Have you ever wondered where economic theories come from? Are they earnest scientific attempts to describe truth, or are they better described as public policy propaganda tools?

Well, if an economic theory was truly rooted in the pursuit of scientific truth, then the theory would be revised when actual results contradicted the theory. Right?
Let's take the economic theory of free markets, as espoused by Milton Friedman and his many current-day conservative adherents. The theory says that markets are efficient and will find the best result for the greatest number of people if they are allowed to operate freely.

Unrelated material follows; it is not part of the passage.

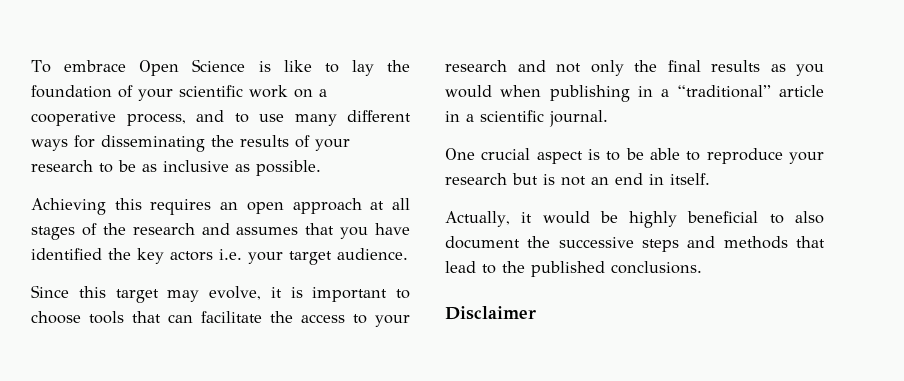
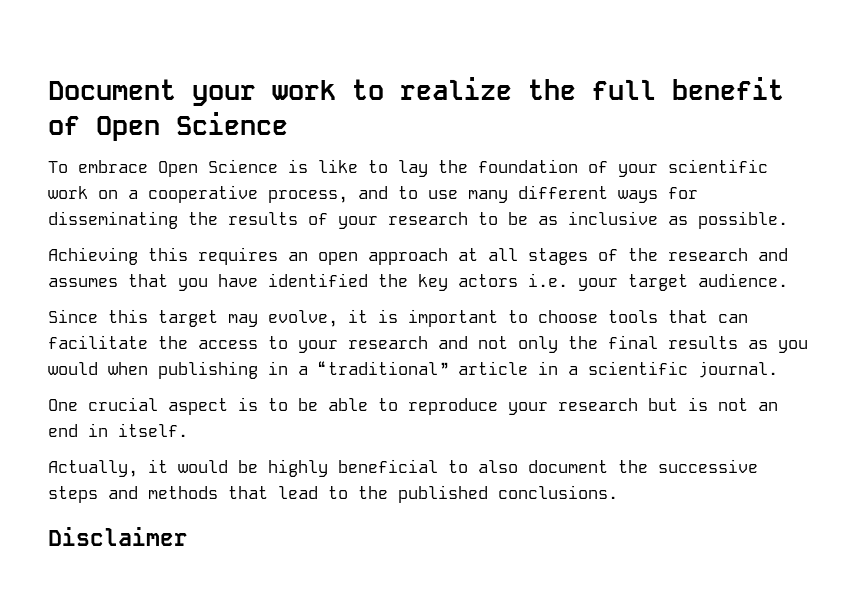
+ Document your work to realize the full benefit of Open Science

The last 30 years have seen tremendous financial deregulation, at the urging of free market economists. But, income and wealth inequality has greatly increased. In other words, the results of deregulation have not benefited the greatest number of people. The "invisible hand of the market" has not been kind to the many. Instead, it has served the few quite well, at tremendous cost the the many.

What should an earnest scientist do when faced with mountains of results that contradict their theory? Change the theory, of course! Instead, most economists continue to insist the world is "flat" (i.e., highly free markets ultimately serve the common good), even though the evidence proves the world is "round" (i.e., highly free markets do not serve the common good).

Why is the free market theory still supported, rather than relegated to the trash heap? The answer is painfully obvious: Because it does serve some people quite well. They support free markets because they are happy with the results. In my view, those who benefit from free markets fall into two camps: those who directly benefit from the free market system, and those who wish they did.

The "those who wish they did" group represents a sadly persistent aspect of human nature. The phenomenon of humans doing things that do not serve their long-term best interests have been observed for thousands of years. Many theories for why people behave this way have been posed; which is a subject for another time.

But for now we must conclude that economic theory is primarily driven by the pursuit of personal interests rather than scientific truth. Let's be honest: economics is about who wins, who loses, and by how much.